I picked up this tiny Sorby backsaw in an on-line auction that had poor pictures for $22 US thinking it had a broken or user made handle. 

I figured at worst I'd reuse the spine and split nuts. 

After taking a closer look I get the impression that it's an original handle. There are two different owners marks on it and it just doesn't seem like your typical user made handle. It's too different yet strangely comfortable to hold - even with my larger than average sized hands. 

It's like a cross between a gents saw and a regular open handle. 

Any ideas? I did a little digging but haven't found any others like it. It appears to be made European beech. 

Thanks!


----------



## tc65 (Jan 9, 2012)

No words of wisdom here, but I did find several mentions of a book _Hand-Saw Makers of Britain_ by Erv Schaffer and Don McConnell. That might be a starting point if you don't already have the book.


----------



## ACP (Jan 24, 2009)

Wow, either you have huge hands or that's a kids saw. I've never seen a handle like that. Where did you get your pit saw from? I wonder if they have any collection or historical data on British saws as many companies tend to do. Maybe you can send them a pic with the question and they might have some English insight into the matter.


----------



## Dave Paine (May 30, 2012)

*What is in a name....*

This is not the Sorby you may be thinking about.

I cannot help on the saw, but the information below may help in where to look.

Robert Sorby is the name which has survived, but the family had several branches.

This is from the Robert Sorby page on the Company History.

http://www.robert-sorby.co.uk/company_info.htm

Here is a relevant section
"Parallel to the development of Robert Sorby and Sons was that of a separate and totally different company by the name of John Sorby and Sons which first appears as registered in the Wicker in 1797. John Sorby was the brother of Thomas and hence uncle of Robert. He too was engaged in the manufacture of edge tools, joiners tools, saws, sheep shears, files and followed the family tradition by being appointed Master Cutler in 1806. After his retirement his two sons, John and Henry, continued the business and started to use the trade mark "I & H Sorby". Although John Sorby & Sons was acquired first in 1849 by Lockwood Brothers - cousins of the family - and later by both Turner, Naylor and Co and William Marples, the "I and H Sorby" mark was still used well into the twentieth century. The picture is further clouded another edge tool manufacturer, C & J Turner - latterly Joseph Turner and Co - using the *"I. Sorby"* trade mark which they acquired from Sorby and Turner."

Another forum, but it seems you have to be a member to see the jpg images.

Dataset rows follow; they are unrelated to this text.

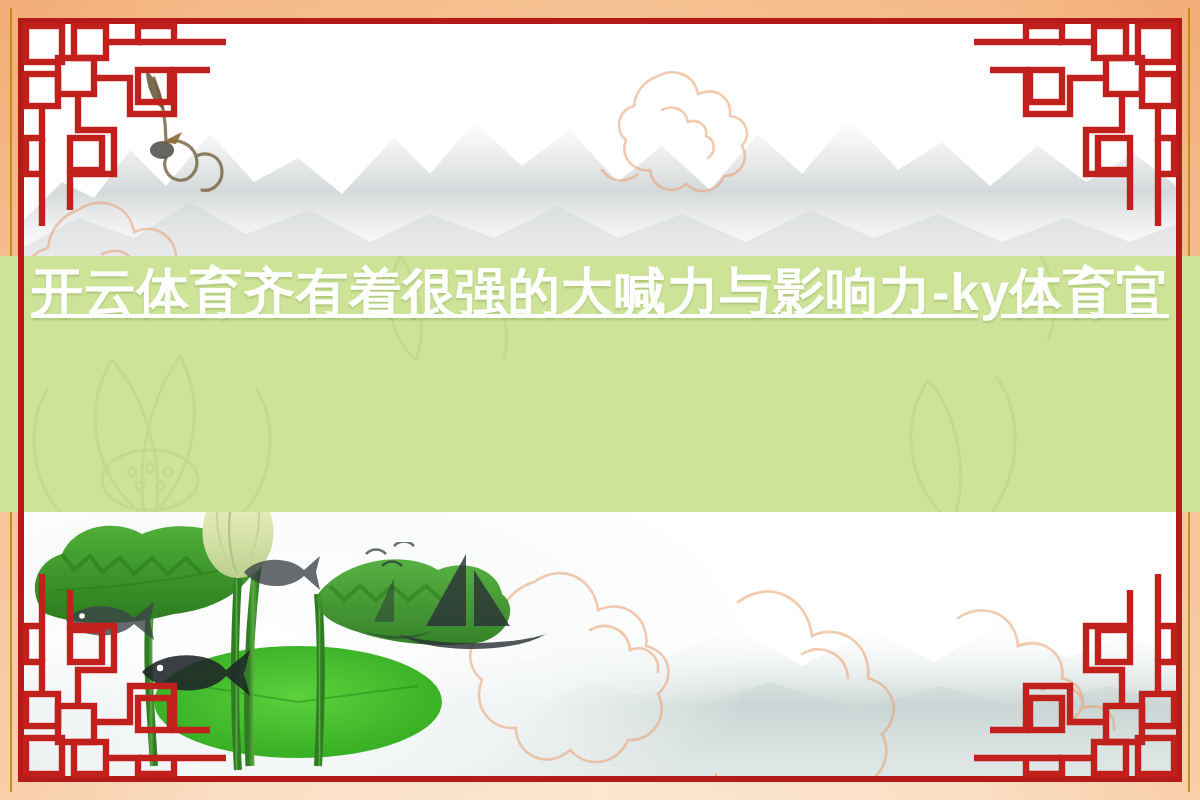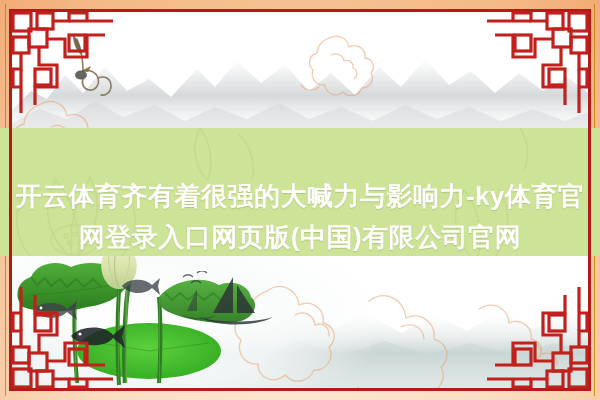--- a/index.html
+++ b/index.html
@@ -70,29 +70,30 @@
   .band{
     position:absolute;left:0;right:0;
     top:128px;height:128px;
     background:#cde398;
     overflow:hidden;
   }
   .band .band-art{position:absolute;inset:0;opacity:.5;}
   .band-title{
     position:absolute;inset:0;
     display:flex;flex-direction:column;
-    align-items:center;justify-content:flex-end;
-    gap:4px;
+    align-items:center;justify-content:space-between;
+    gap:13px;
     color:#ffffff;
     font-size:26px;line-height:1.42;
     font-weight:bold;
     letter-spacing:.5px;
     text-align:center;
     white-space:nowrap;
     text-shadow:0 1px 1px rgba(120,150,70,.35);
+    text-decoration:underline;
   }
 
   
   .fret{position:absolute;width:104px;height:104px;pointer-events:none;}
   .fret.tl{left:9px;top:9px;}
   .fret.tr{right:9px;top:9px;transform:scaleX(-1);}
   .fret.bl{left:9px;bottom:9px;transform:scaleY(-1);}
   .fret.br{right:9px;bottom:9px;transform:scale(-1,-1);}
 </style>
 </head>
@@ -274,21 +275,20 @@
         <path d="M122,128 C136,112 140,86 128,66"></path>
         <path d="M200,0 c10,14 14,34 8,52 c-12,-10 -18,-32 -8,-52 Z"></path>
         <path d="M238,6 c12,10 18,28 14,46"></path>
         <path d="M470,128 c-16,-18 -20,-44 -6,-66 c14,16 20,44 14,66"></path>
         <path d="M496,128 c14,-20 16,-48 2,-68"></path>
         <path d="M520,0 c8,12 10,28 4,42"></path>
       </g>
     </svg>
     <div class="band-title">
       <span>开云体育齐有着很强的大喊力与影响力-ky体育官</span>
-      <span>网登录入口网页版(中国)有限公司官网</span>
     </div>
   </div>
 
   <div class="rule top"></div>
   <div class="rule bottom"></div>
   <div class="rule left"></div>
   <div class="rule right"></div>
 
   <svg class="fret tl" viewBox="0 0 104 104">
     <g fill="none" stroke="#c1201c" stroke-width="3.2">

http://www.backsaw.net/forum/archive/index.php/t-100.html

Another interesting page.

http://www.backsaw.net/index.php?option=com_jfusion&Itemid=58&jfile=showthread.php&t=100

I Sorby Tenon saw. Not the same.
http://www.ukworkshop.co.uk/forums/i-sorby-14-brass-back-tenon-t50158.html

The I. Sorby catalogue but have to purchase to view.
http://ukbookworld.com/book-for-sal...9-trade-catalogue-light-edge-tools-turnscrews

This shows the design of the I Sorby dovetail saw.
http://www.backsaw.net/cpg/displayimage.php?album=7&pid=66#top_display_media


----------



## firemedic (Dec 26, 2010)

Thanks, fellas and that took a bit to put together Dave, thanks. 

Ray, the creator of backsaw.net took interest and is looking into it right now. He's a bit puzzled too and is going to post pictures of it on the site.

I believe it's going to come down to user made handle of some kind and probably for a young apprentice... or man with girly hands :laughing:


----------



## Art Smith (Oct 16, 2012)

Hey Firemedic,
Did you get that off of EBay? I was watching one just like it last week or so. Same handle


----------



## firemedic (Dec 26, 2010)

Art Smith said:


> Hey Firemedic,
> Did you get that off of EBay? I was watching one just like it last week or so. Same handle


:yes: that's it!


----------



## Art Smith (Oct 16, 2012)

Cool! I've spent up my "allowance" the past few months on EBay and traveling to the small town of Arcadia,FL to wander through the antique stores, to search bargains on vintage hand tools.


----------